This is a double blind prospective randomized placebo controlled study with an enrollment target of 100 patients. All subjects with SCD that meet inclusion criteria while inpatient, will be eligible for the study and randomized to receive prophylactic LMWH or placebo. Treatment with either LMWH (dalteparin 5000 IU subcutaneously daily) or placebo will occur for the initial 7 days of hospitalization. Randomization will occur within Investigational Drug Services, which will dispense and label medications to all patients. All patients will be followed throughout their hospitalization as well as in the outpatient clinic. The initial blood sample will be obtained within 36 hours of admission.

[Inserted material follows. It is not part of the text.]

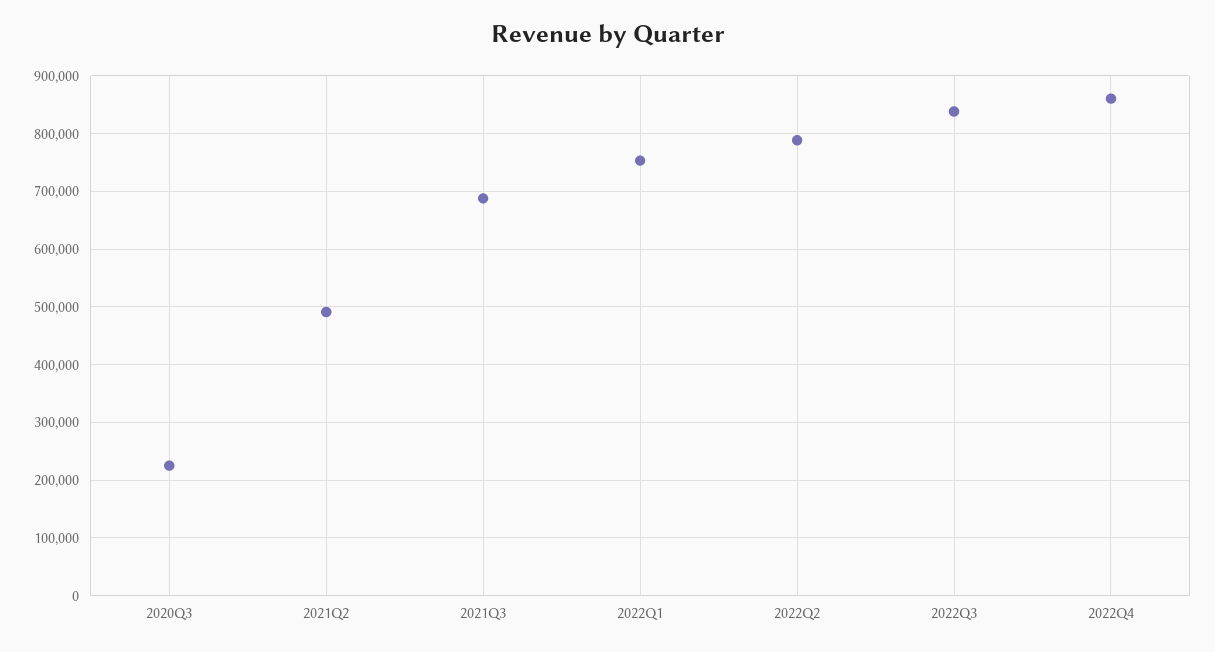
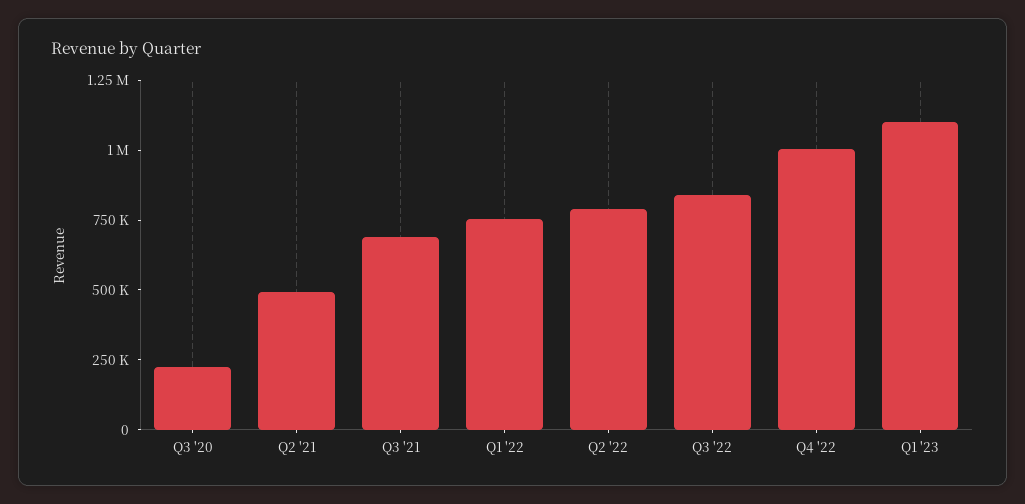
2022Q4: 860000 -> 1000000
Q1 '23: none -> 1100000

Following randomization, blood will be drawn to perform: D-dimer, prothrombin fragment 1.2, thrombin-antithrombin complex, and Thrombin Generation Assay (TGA). Blood will be drawn as an inpatient (at admission, day 3, and day 5), as well as during a single outpatient follow-up visit two weeks post discharge. Patients with prolonged hospitalization will only have blood drawn on admission, day 3, and day 5, with a final blood draw as an outpatient (at least 14 days after discharge). Treatment by prophylactic LMWH or placebo will occur for the initial 7 days of hospitalization or until discharge.
Clinical pain scores will be performed twice daily throughout for the initial 7 days of hospitalization of all patients. The primary pain assessment tool will be a 10-cm horizontal visual analog scale (VAS), with "0" corresponding to no pain at one end and "10" indicating the worst pain at the other. The VAS test will be administered by the same blinded study coordinator or PI throughout the study, using standardized instructions. Pain will also be assessed during the follow up outpatient visit (to confirm patient's pain has returned to their baseline).
Patients will be recommended to follow up in outpatient clinic approximately 2-4 week following hospitalization. At this time, patients will be examined, have their clinical pain score determined, and have final blood draw for testing as detailed above. Should patients not return within 4 weeks, patient will be contacted by phone to determine their clinical status.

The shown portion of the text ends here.